Tinerhir - oasis landscape along the Oued Todgha. While the sometimes multi-storey mud houses were built on barren soil, the fertile oases - as everywhere in southern Morocco - were spared from human development.

Tinghir , also Tinerhir ( Central Atlas Tamazight ⵜⵉⵏⵖⵉⵔ ; Arabic تنغير, DMG Tinġīr ) is an oasis town in central Morocco in the Drâa-Tafilalet region . The city has about 45,000 inhabitants - most of them were immigrants from various Berber tribes in the last decades of the 20th century .

location

Tinghir is located on the south of the High Atlas extends N10 about 165 kilometers northeast of Ouarzazate and about 150 kilometers west of Erfoud at an altitude of about 1,340 meters above sea level. d. M.

economy

In earlier times, the oasis economy clearly dominated, which spreads in the two large date palm oases south and east of the city and guaranteed year - round self-sufficiency for the residents. Animal husbandry played only a subordinate role in all oases.

Tinghir has been the capital of the newly created province of the same name since 2009 . In addition, it is a regionally important administrative and market location. In the city there are many smaller craft businesses, transport companies, doctors and pharmacies as well as wholesalers and retailers who supply large parts of the area with their products or services.

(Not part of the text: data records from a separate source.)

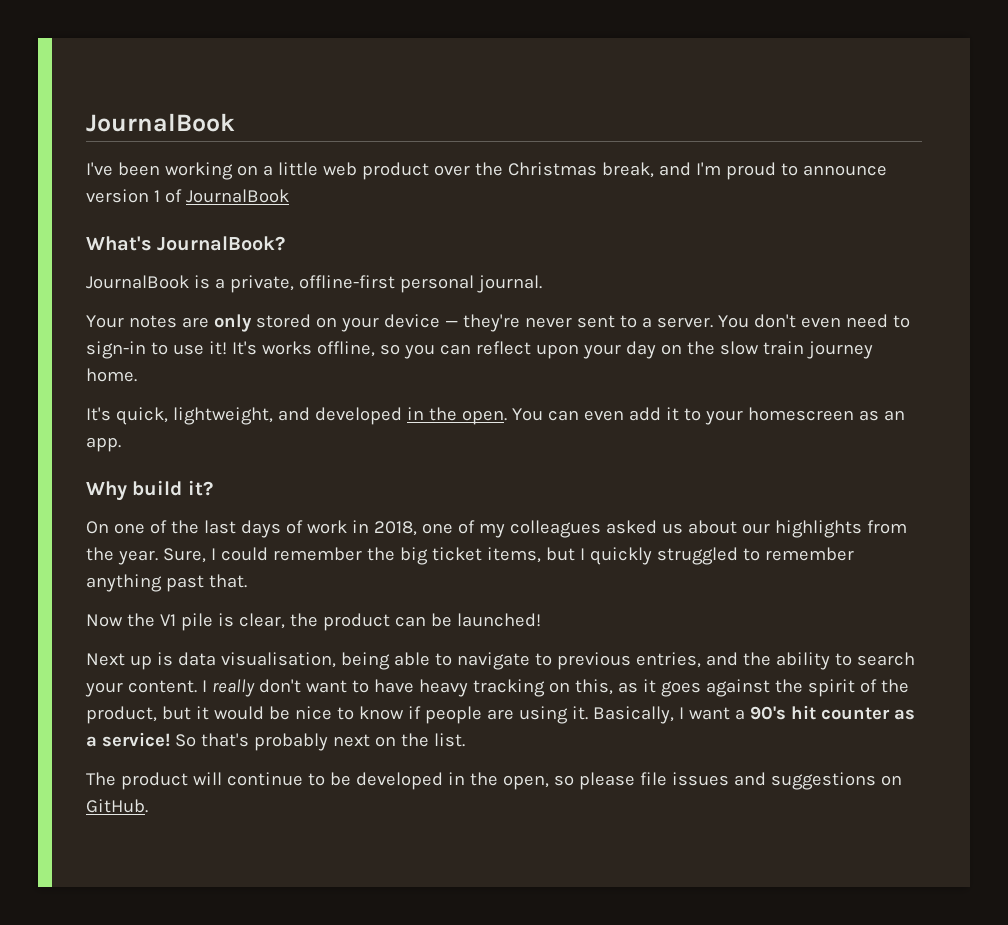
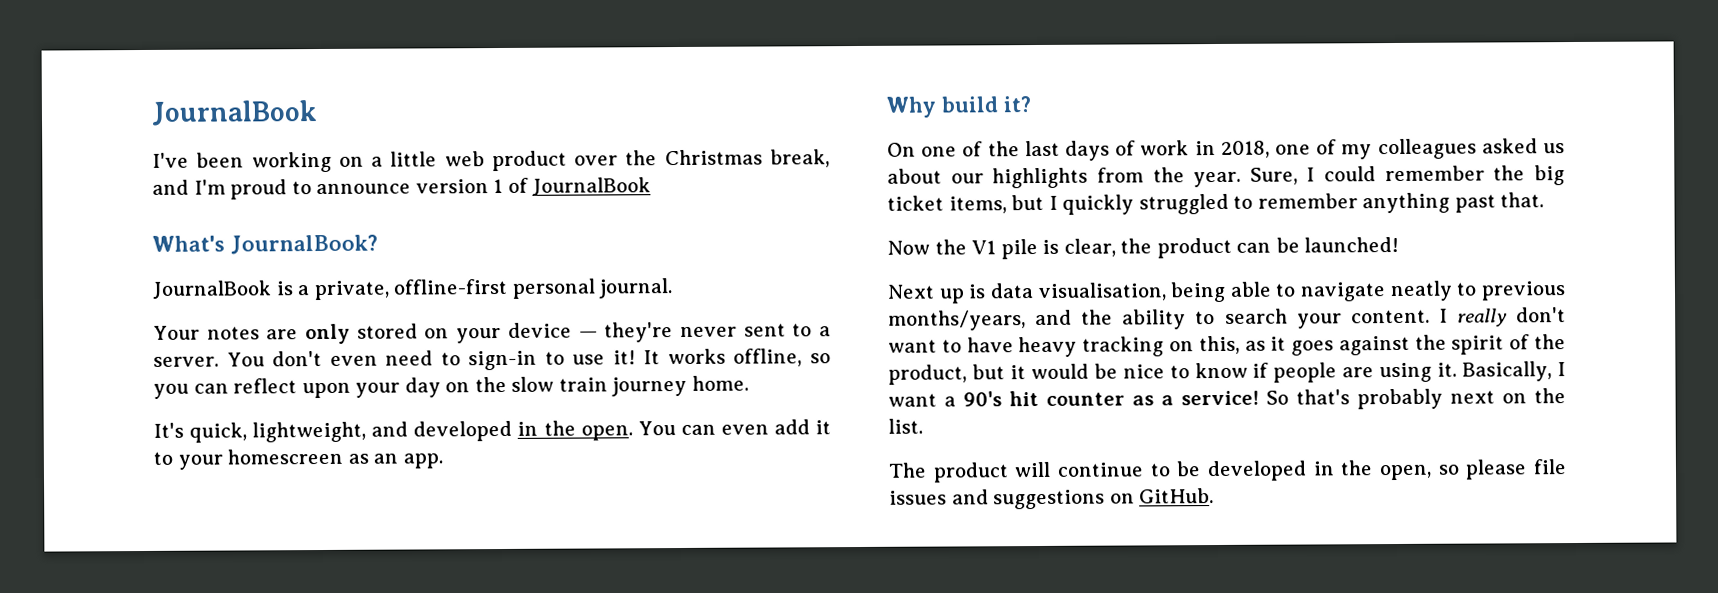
- It's works offline, so you can reflect upon your day on the slow train journey home.
+ It works offline, so you can reflect upon your day on the slow train journey home.
- Next up is data visualisation, being able to navigate to previous entries, and the ability to search your content.
+ Next up is data visualisation, being able to navigate neatly to previous months/years, and the ability to search your content.

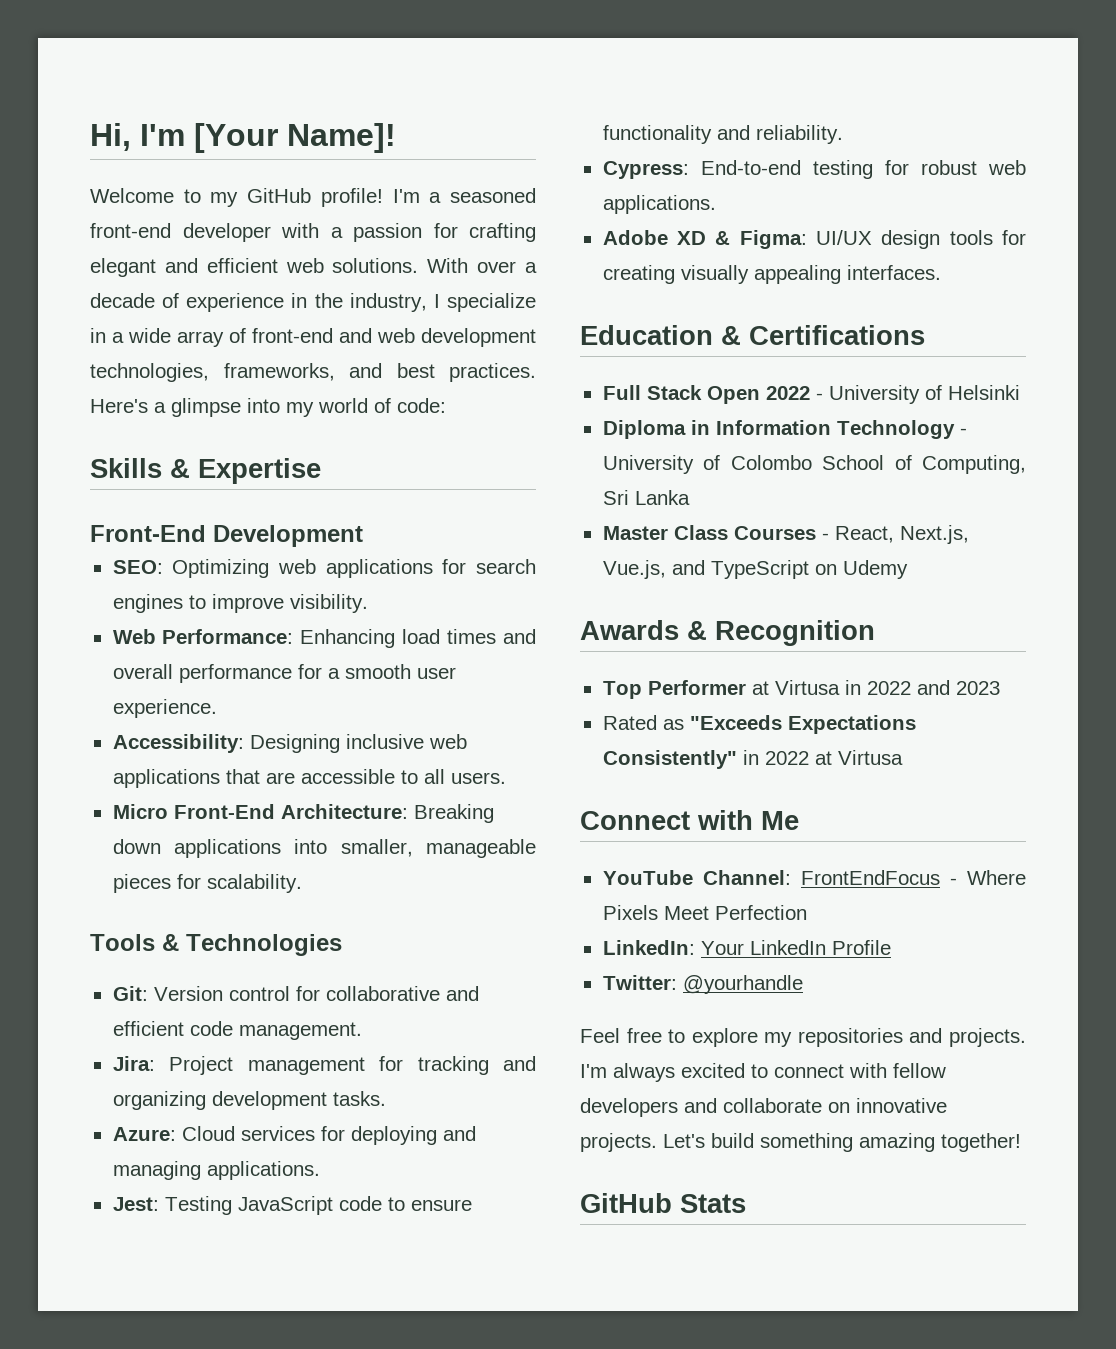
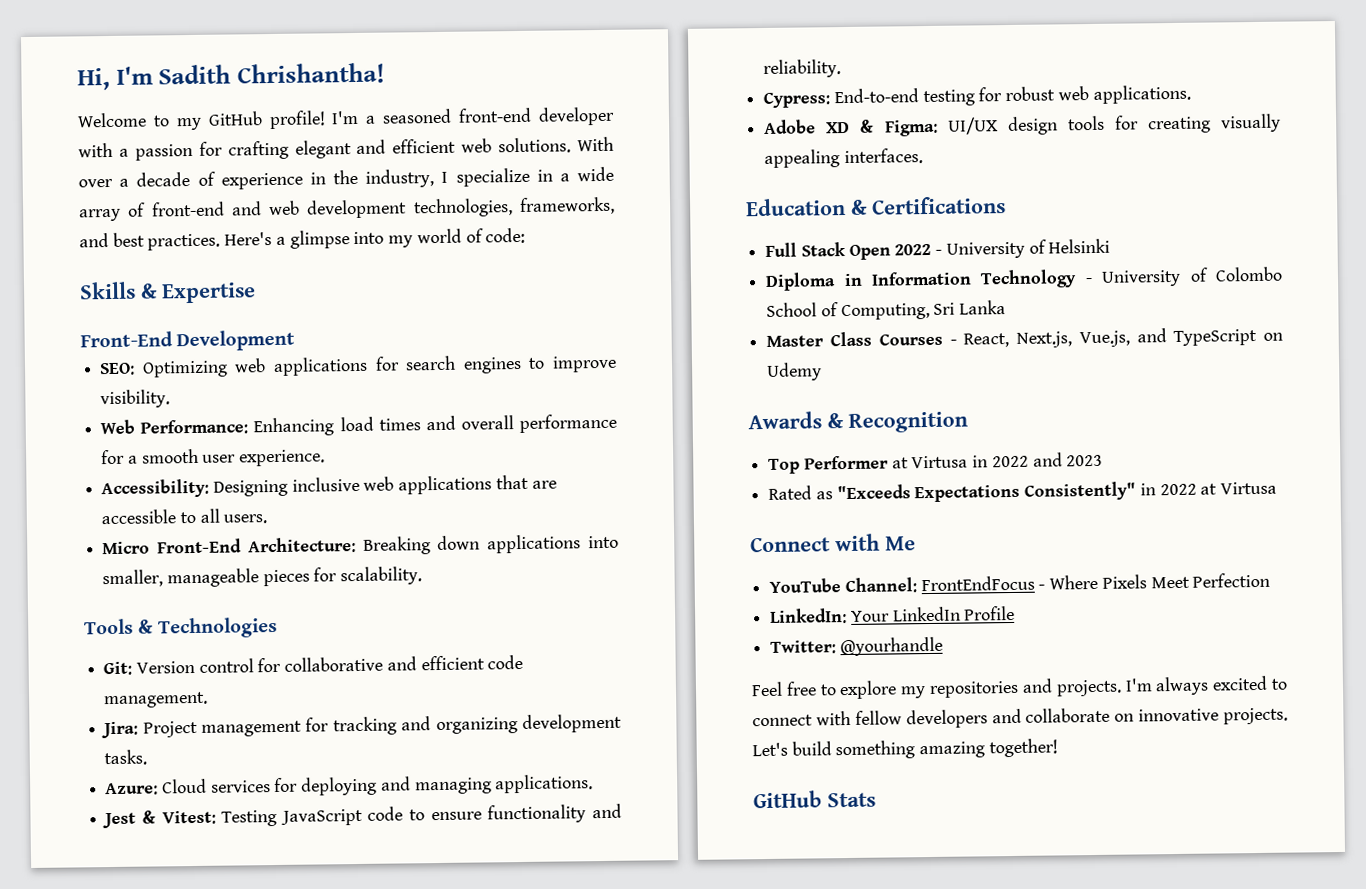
- Hi, I'm [Your Name]!
+ Hi, I'm Sadith Chrishantha!
- Jest: Testing JavaScript code to ensure functionality and reliability.
+ Jest & Vitest: Testing JavaScript code to ensure functionality and reliability.

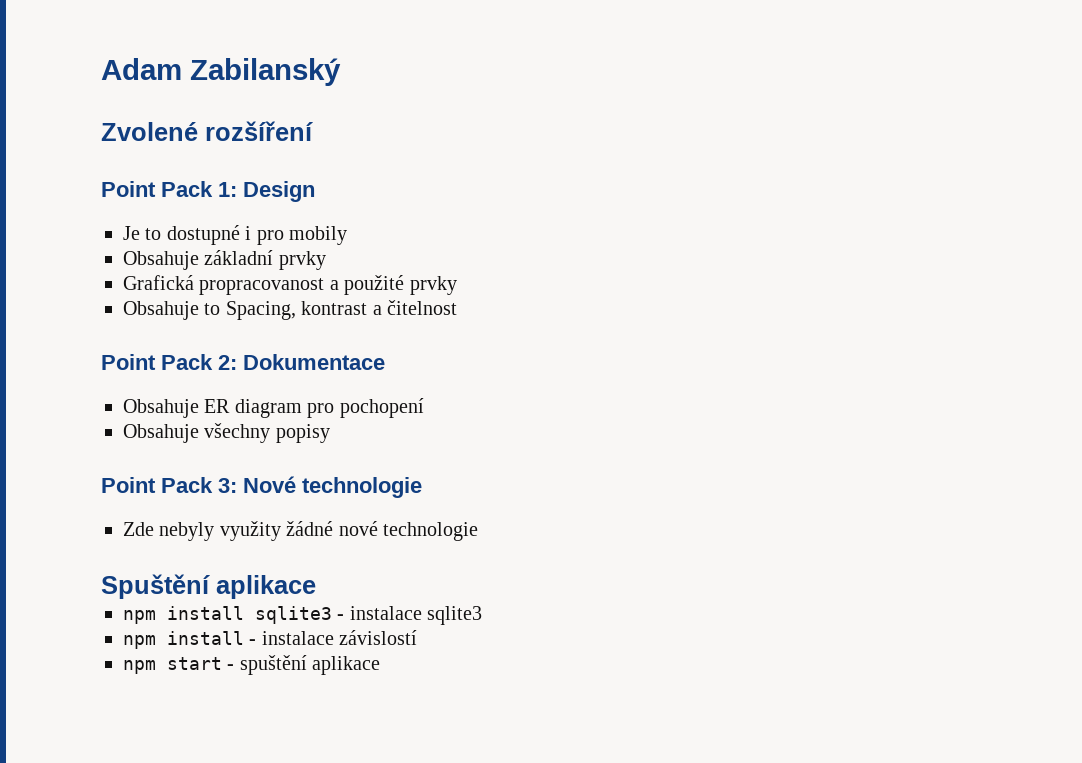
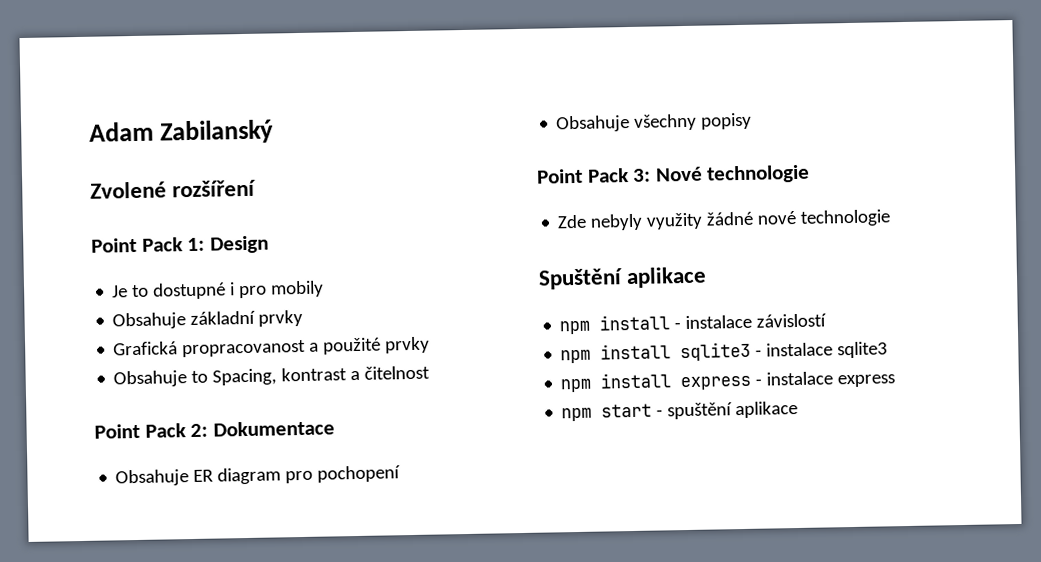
+ npm install - instalace závislostí
- npm install - instalace závislostí
+ npm install express - instalace express

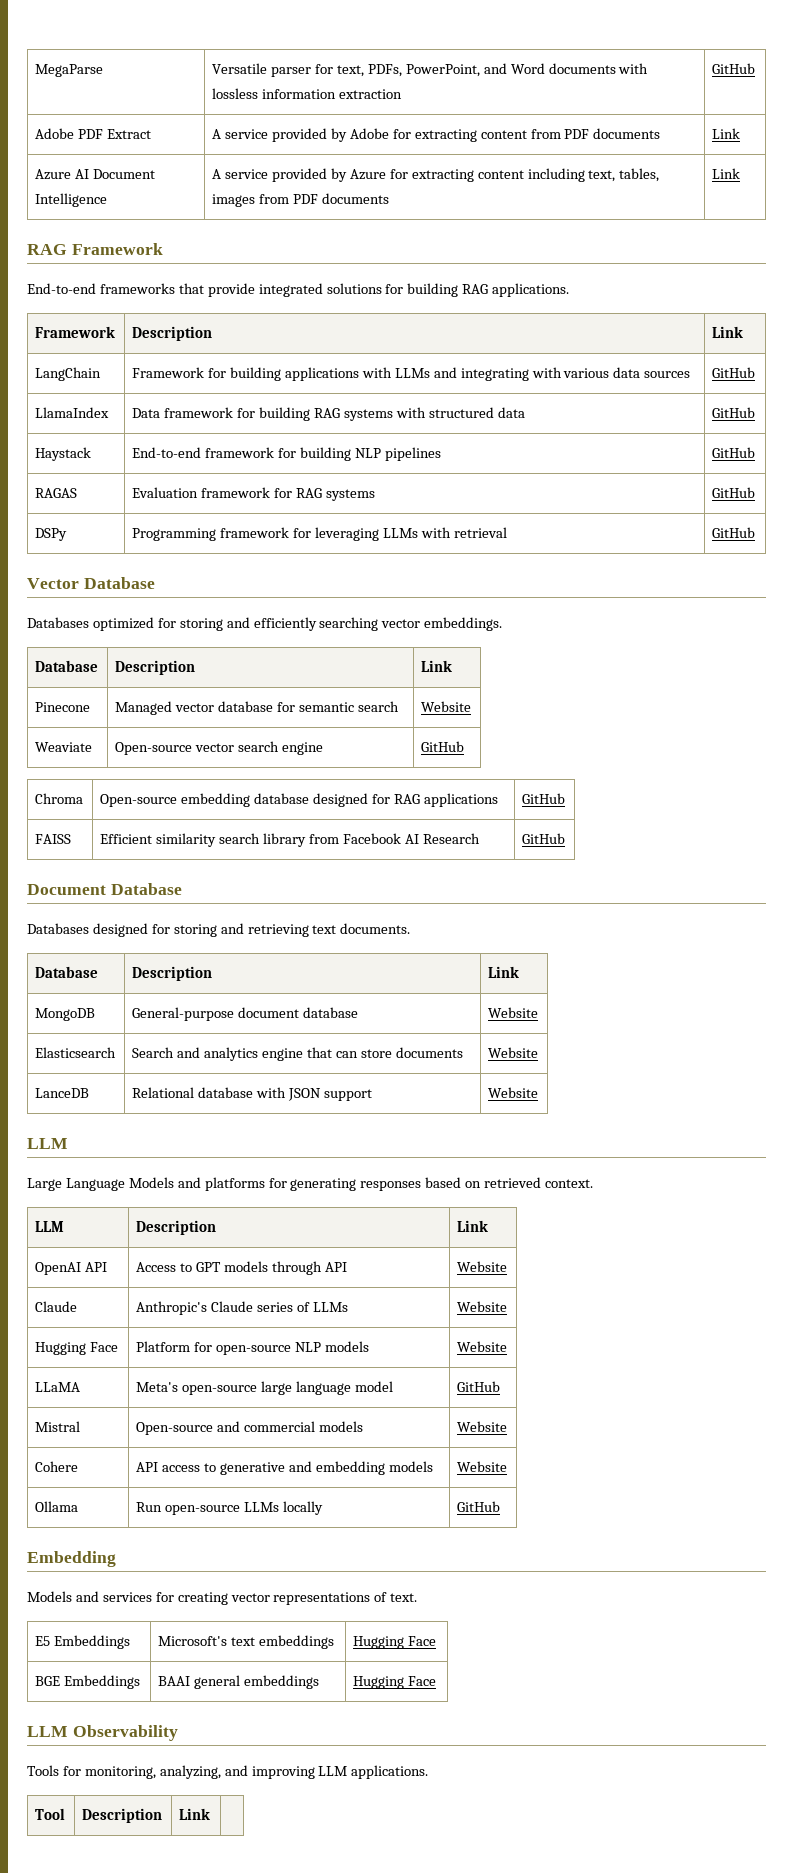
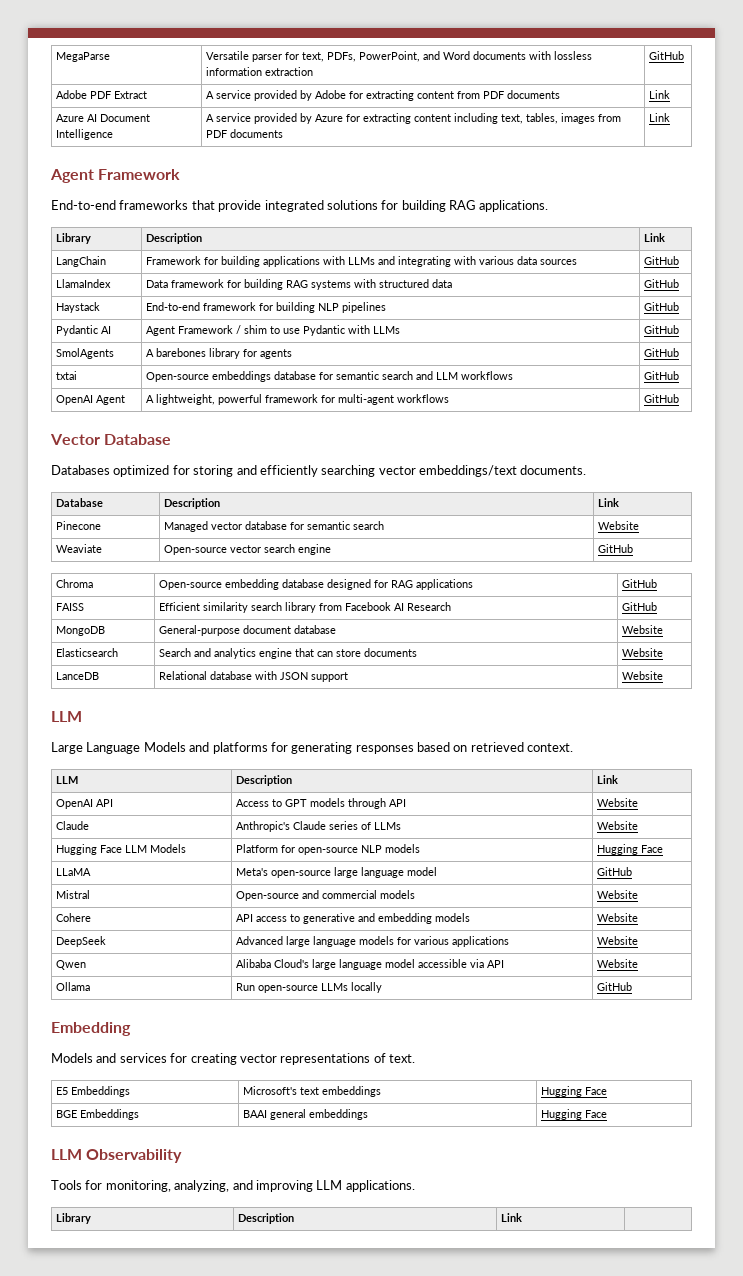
  Azure AI Document Intelligence | A service provided by Azure for extracting content including text, tables, images from PDF documents | Link
- RAG Framework
+ Agent Framework
  End-to-end frameworks that provide integrated solutions for building RAG applications.
- Framework | Description | Link
+ Library | Description | Link
- RAGAS | Evaluation framework for RAG systems | GitHub
- DSPy | Programming framework for leveraging LLMs with retrieval | GitHub
+ Pydantic AI | Agent Framework / shim to use Pydantic with LLMs | GitHub
+ SmolAgents | A barebones library for agents | GitHub
+ txtai | Open-source embeddings database for semantic search and LLM workflows | GitHub
+ OpenAI Agent | A lightweight, powerful framework for multi-agent workflows | GitHub
- Databases optimized for storing and efficiently searching vector embeddings.
+ Databases optimized for storing and efficiently searching vector embeddings/text documents.
- Document Database
- Databases designed for storing and retrieving text documents.
- Database | Description | Link
- Hugging Face | Platform for open-source NLP models | Website
+ Hugging Face LLM Models | Platform for open-source NLP models | Hugging Face
+ DeepSeek | Advanced large language models for various applications | Website
+ Qwen | Alibaba Cloud's large language model accessible via API | Website
- Tool | Description | Link |
+ Library | Description | Link |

Some families, however, make a substantial living from the money transfers from the men who migrated to the cities of the north.

Cityscape

The very lively city center of Tinghir is characterized by the largely well-preserved and still inhabited Ksar . Between the Ksar and the national road N10, streets laid out at right angles form the administrative and business center. The partially covered market, the central taxi stand and several hotels are also located here.

The districts surrounding the Ksar mostly consist of new, mostly two to four-story houses with walls made of hollow blocks , ceilings and staircases made of concrete and a satellite dish on the roof terrace. After completion of the shell, the houses will be plastered - as is customary in Morocco - and painted in yellowish, light red or pink shades.

On the edges of the date palm oases, there are still numerous multi-storey buildings made of rammed earth , mostly built in the first half of the 20th century and partly still used for residential purposes .

Kasbahs

In order to document his claim to power, Thami El Glaoui had two building complexes of political, strategic and representative significance ( kasbahs ) built in Tinghir in 1919 and 1930 . Both of the monumental-looking buildings have always been viewed by the residents of the city as foreign objects and are in dire decay - they are therefore not accessible to visitors.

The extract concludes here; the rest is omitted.